Figure 8 (a) Cost gradients for the entire design space. (b) Revenue gradients for the entire design space.

Figure 9a shows the LCoE of the entire design space along with the global optimum (rated power of 16 MW and rotor diameter of 236 m) that is already close to some of the state-of-the-art turbines, while Fig. 9b shows the optimum designs for all market scenarios and all economic metrics. This optimum for LCoE serves as the baseline for comparison against market-optimized designs. A detailed discussion about the LCoE optimum and its sensitivity to various model parameters, design inputs, and the problem formulation can be found in Mehta et al. (2024).

Figure 9 (a) Optimum turbine design for LCoE. (b) Optimum turbine design for various objective functions and market scenarios.

For each metric, the optimum designs for various market scenarios are different and are separately plotted. The optimum designs for market scenarios that resulted in a negative business case are plotted with high transparency. Various market scenarios result in a spread of optimum designs for both MIRR and PI, while for NPV and CoVE, the optimums always move in the same direction. For NPV, the optimum approaches the rotor diameter limit at high mean spot prices. This can be attributed to the behavior of the cost and revenue gradients, especially closer to the boundaries. It can be seen that depending on the choice of the economic metric and the realization of the future market, the optimum can differ significantly compared to the traditional LCoE-optimized design. Further explanations of how different market model parameters (μ_spot and ρ_correlation) drive the optimum for each economic metric are given below.

5.1.1 Effect of mean spot price

The mean spot price has a different effect on each metric. A change in the mean spot price also changes the standard deviation (as CV is constant) and, hence, the distribution from which the prices are sampled. Figure 10 shows how, for a ρ_correlation of 0, the mean spot price drives the optimum in different directions, depending on the metric. The arrows in the figure point in the direction of increasing mean spot prices.

Figure 10 Optimum designs for different mean spot prices (for a correlation coefficient of 0).

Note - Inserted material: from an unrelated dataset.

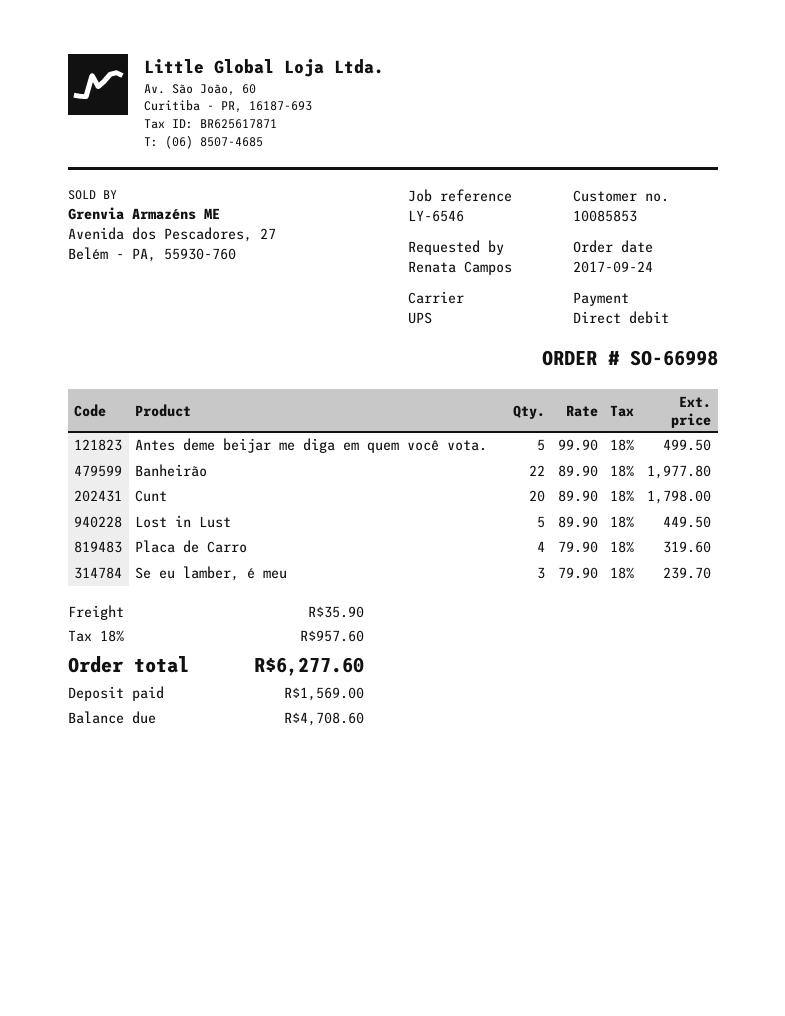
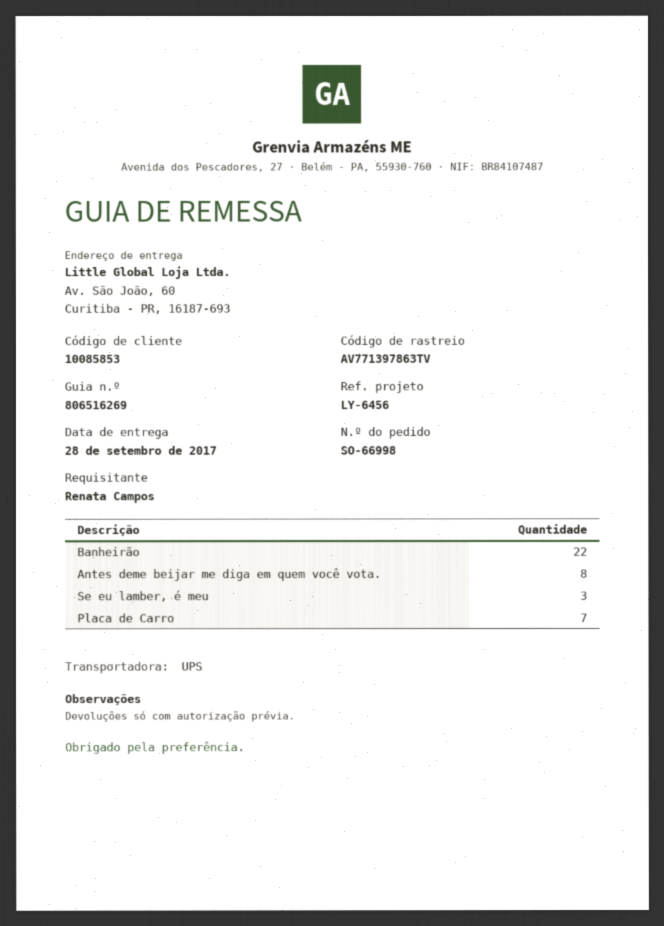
reference: LY-6546 -> LY-6456
Antes deme beijar me diga em quem você vota.: 5 -> 8
Cunt: 20 -> none
Lost in Lust: 5 -> none
Placa de Carro: 4 -> 7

The effect of the mean on the optimum for different metrics can be better explained by looking at the formulation of the metric itself. CoVE depends on the LCoE and the value factor (shown in Eq. 8). The value factor is the ratio of the price received by the developer (wind farm power-weighted average of the spot prices) to the mean spot price. An increase in the mean spot price almost equally increases the received spot price by the developer, canceling out the effect. Hence, a change in mean spot price has an insignificant effect on the value factor. As a consequence, CoVE and the optimum design with respect to CoVE do not change with a change in the mean spot price. MIRR and PI are metrics that are normalized with the initial investment and exhibit a similar behavior with respect to the shift in optimum. It is a measure of the best return (revenue) per euro invested. The behavior of both metrics can be explained by looking at the formulation of PI, as shown in Eq. (9), where the cash flow in each year (Cf_n) is the net revenue, which is simply the operations and maintenance costs (C_O&M) taken out from the total revenue earned from selling the electricity in the spot market (R_spot).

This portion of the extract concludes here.